I am trying to learn PyTorch NLP basic text classification and following Lazy Programmer's Tutorial and I got a different result from the tutorial and when I tried to change the data, I encountered a strange change in the output.
import torchtext.legacy.data as ttd
import numpy as np
import pandas as pd
import matplotlib.pyplot as plt
from datetime import datetime
data = {
'label':[0, 1,1 ],
'data':[ 'ham and eggs or just morning',
'I like eggs and ham.',
'Eggs I like!',
]
}
df = pd.DataFrame(data)
df.to_csv('thedata.csv', index=False)
TEXT = ttd.Field(
sequential =True,
batch_first =True,
lower = True,
tokenize ='spacy',
pad_first = True
)
LABEL = ttd.Field(
sequential=False,
use_vocab=False,
is_target =True
)
dataset = ttd.TabularDataset(
path = 'thedata.csv',
format ='csv',
skip_header=True,
fields = [
('label', LABEL),
('data',TEXT)
]
)
train_dataset, test_dataset = dataset.split()
TEXT.build_vocab(train_dataset,)
vocab = TEXT.vocab
vocab.stoi
This is my first type of code and in the data, if you see i have used "'ham and eggs or just morning'," in index 1. So after running the code, at last when i run vocab.stoi, I get the following output.
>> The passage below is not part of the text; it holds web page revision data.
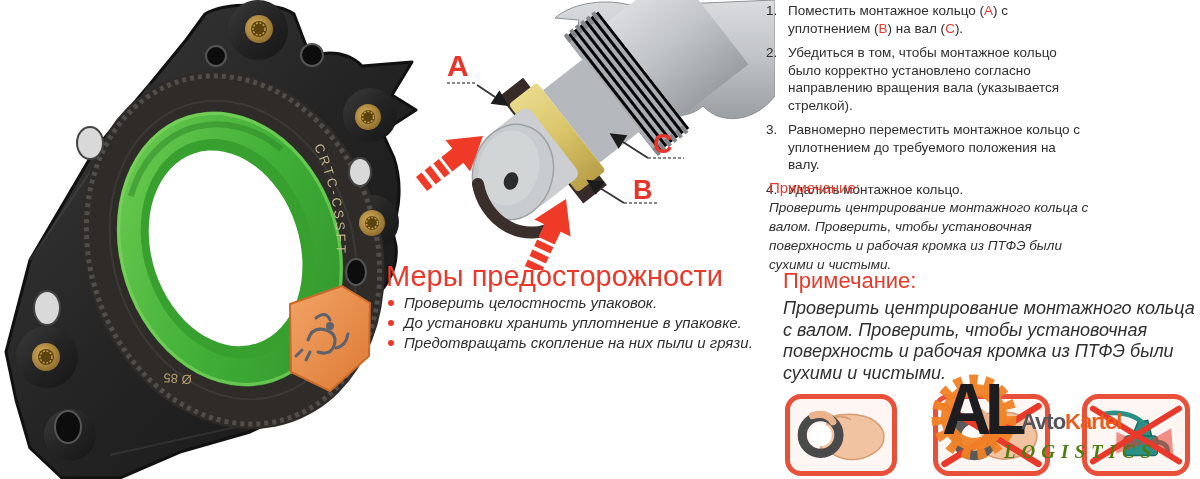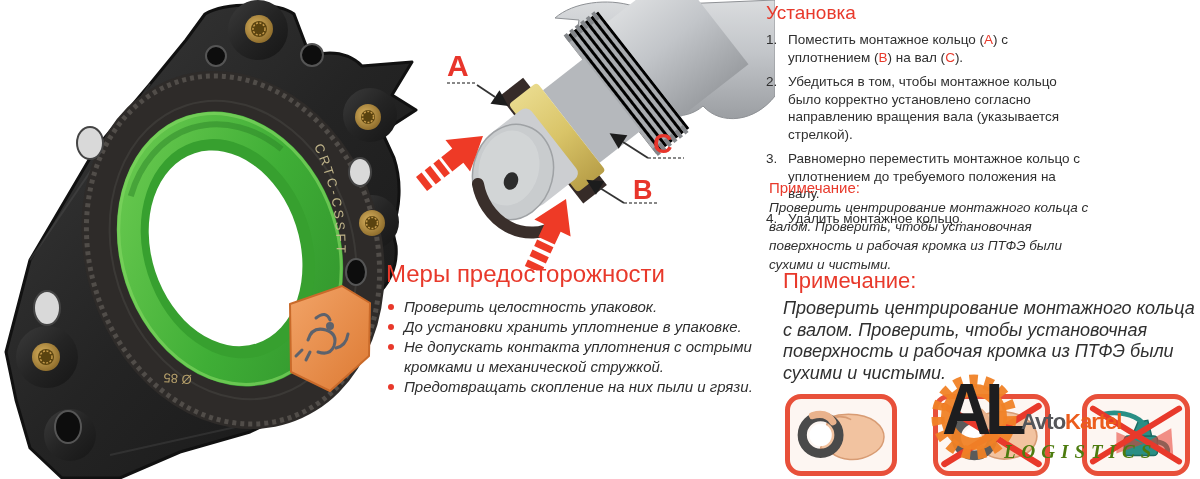"Установка" h2.sec-title { html: <h2>Установка</h2> -> none }
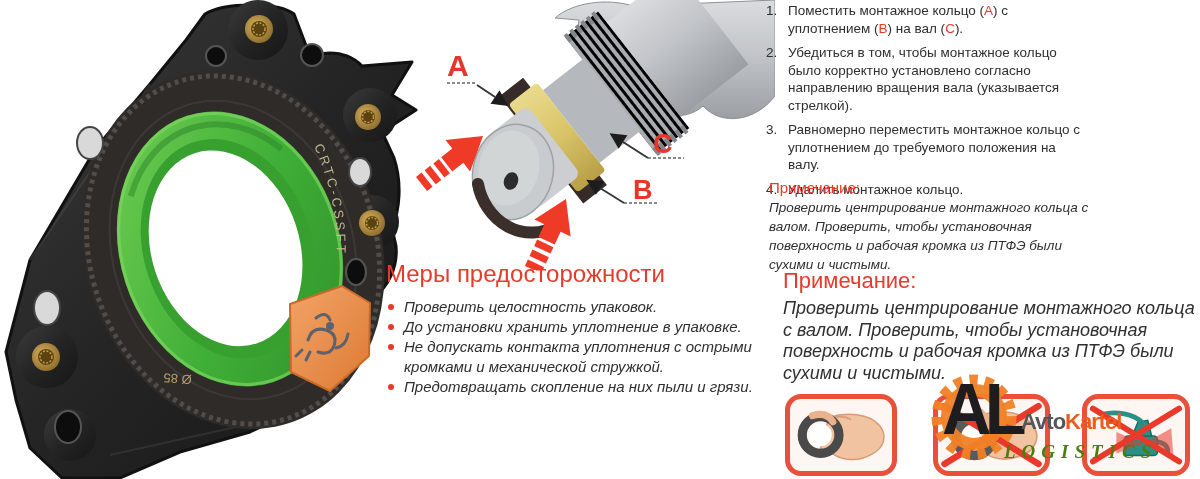"Меры предосторожности" #precautions h2 { font-size: 24px -> 29px; margin: 0 0 9px 0 -> 0 0 0 0 }
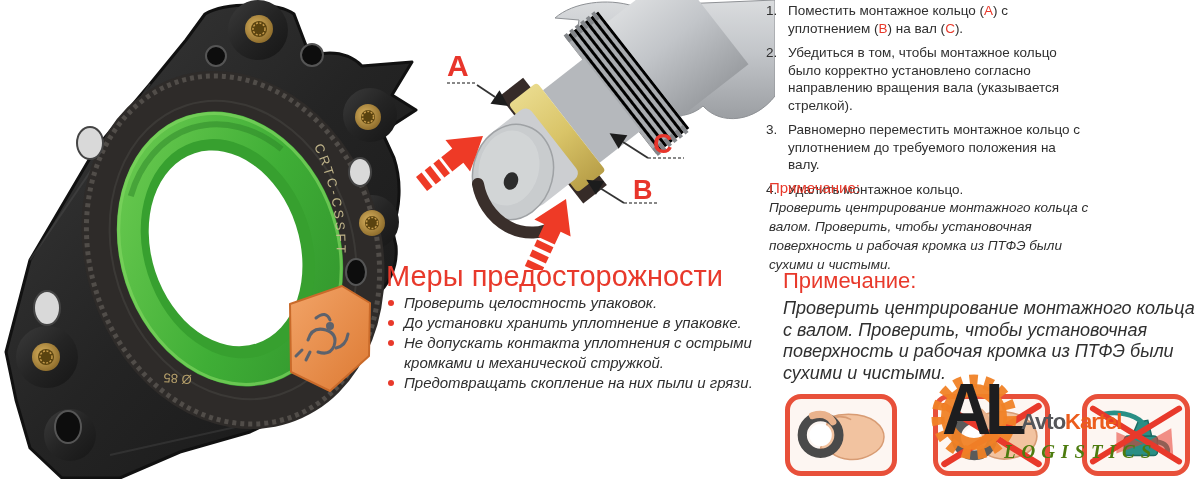"Не допускать контакта уплотнения с" li { html: <li>Не допускать контакта уплотнения с острыми кромками и механической стружкой.</li> -> none }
The output for the code.
import torchtext.legacy.data as ttd
import numpy as np
import pandas as pd
import matplotlib.pyplot as plt
from datetime import datetime
data = {
'label':[0, 1,1 ],
'data':[
'I like eggs and ham.',
'Eggs I like!',
'ham and eggs or just morning',
]
}
df = pd.DataFrame(data)
df.to_csv('thedata.csv', index=False)
TEXT = ttd.Field(
sequential =True,
batch_first =True,
lower = True,
tokenize ='spacy',
pad_first = True
)
LABEL = ttd.Field(
sequential=False,
use_vocab=False,
is_target =True
)
dataset = ttd.TabularDataset(
path = 'thedata.csv',
format ='csv',
skip_header=True,
fields = [
('label', LABEL),
('data',TEXT)
]
)
train_dataset, test_dataset = dataset.split()
TEXT.build_vocab(train_dataset,)
vocab = TEXT.vocab
vocab.stoi
Now In the second code, I have change the index of data "'ham and eggs or just morning'," in third index, now if I run the code then I get different output for vocab.stoi output for the second code. I want to know the reason for this and how vocab_build works in PyTorch. Plus, this is my first question, if the question is not clear please let me know.